(Version comparison data)

○ ○ ○ ○ ○

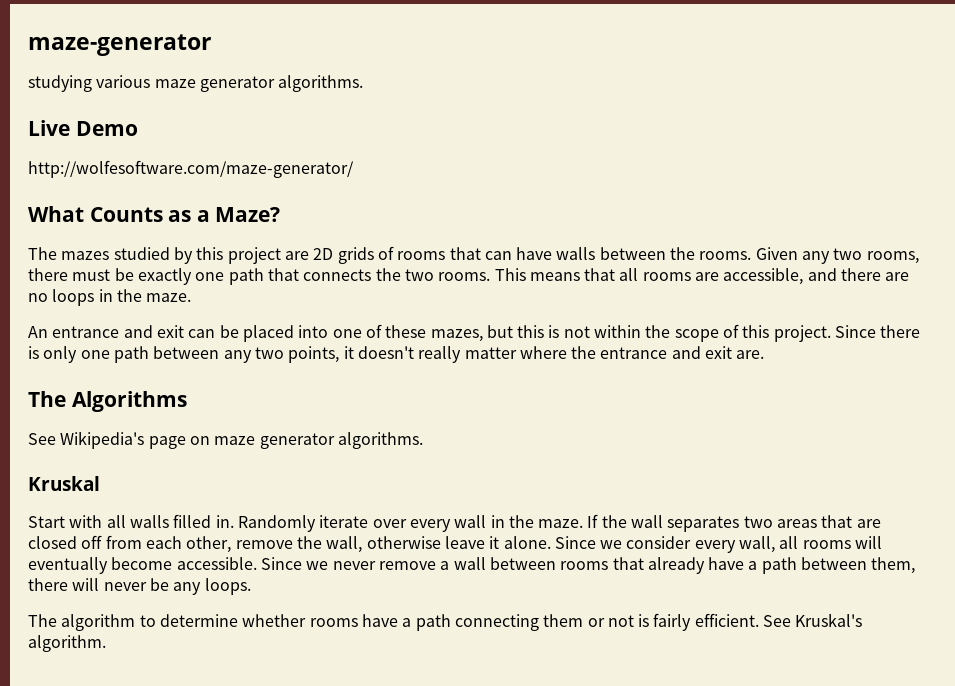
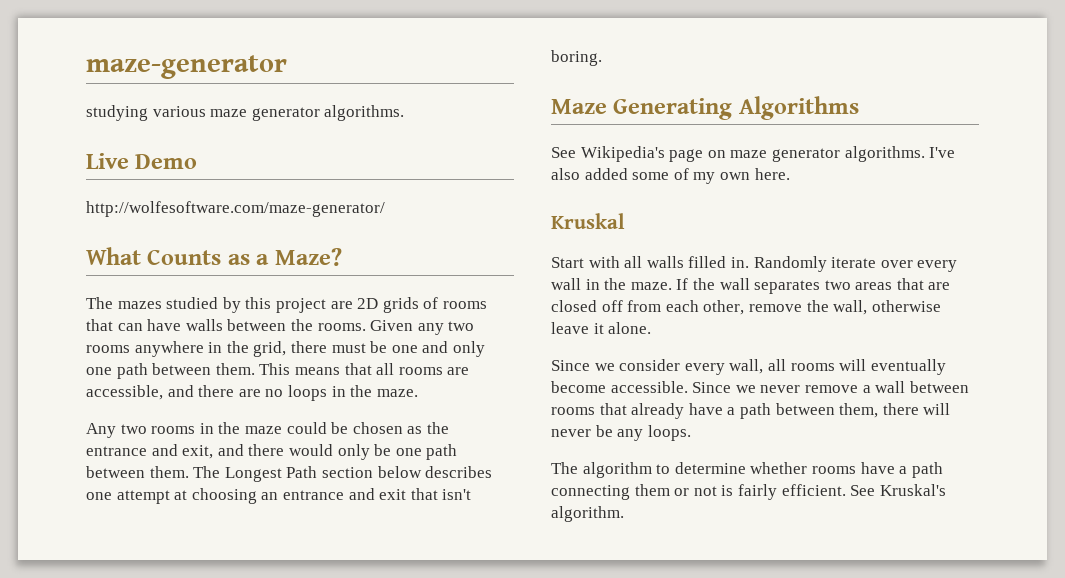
- Given any two rooms, there must be exactly one path that connects the two rooms.
+ Given any two rooms anywhere in the grid, there must be one and only one path between them.
- An entrance and exit can be placed into one of these mazes, but this is not within the scope of this project. Since there is only one path between any two points, it doesn't really matter where the entrance and exit are.
- The Algorithms
+ Any two rooms in the maze could be chosen as the entrance and exit, and there would only be one path between them. The Longest Path section below describes one attempt at choosing an entrance and exit that isn't boring.
+ Maze Generating Algorithms
+ I've also added some of my own here.
- If the wall separates two areas that are closed off from each other, remove the wall, otherwise leave it alone. Since we consider every wall, all rooms will eventually become accessible.
+ If the wall separates two areas that are closed off from each other, remove the wall, otherwise leave it alone.
+ Since we consider every wall, all rooms will eventually become accessible.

○ ○ ○ ○ ○

• **Problem requirements**
Give again, exactly, the lines from the start of the data through the one holding "only one path between them."; omit the pictures.

• **Exercise output**
- Given any two rooms, there must be exactly one path that connects the two rooms.
+ Given any two rooms anywhere in the grid, there must be one and only one path between them.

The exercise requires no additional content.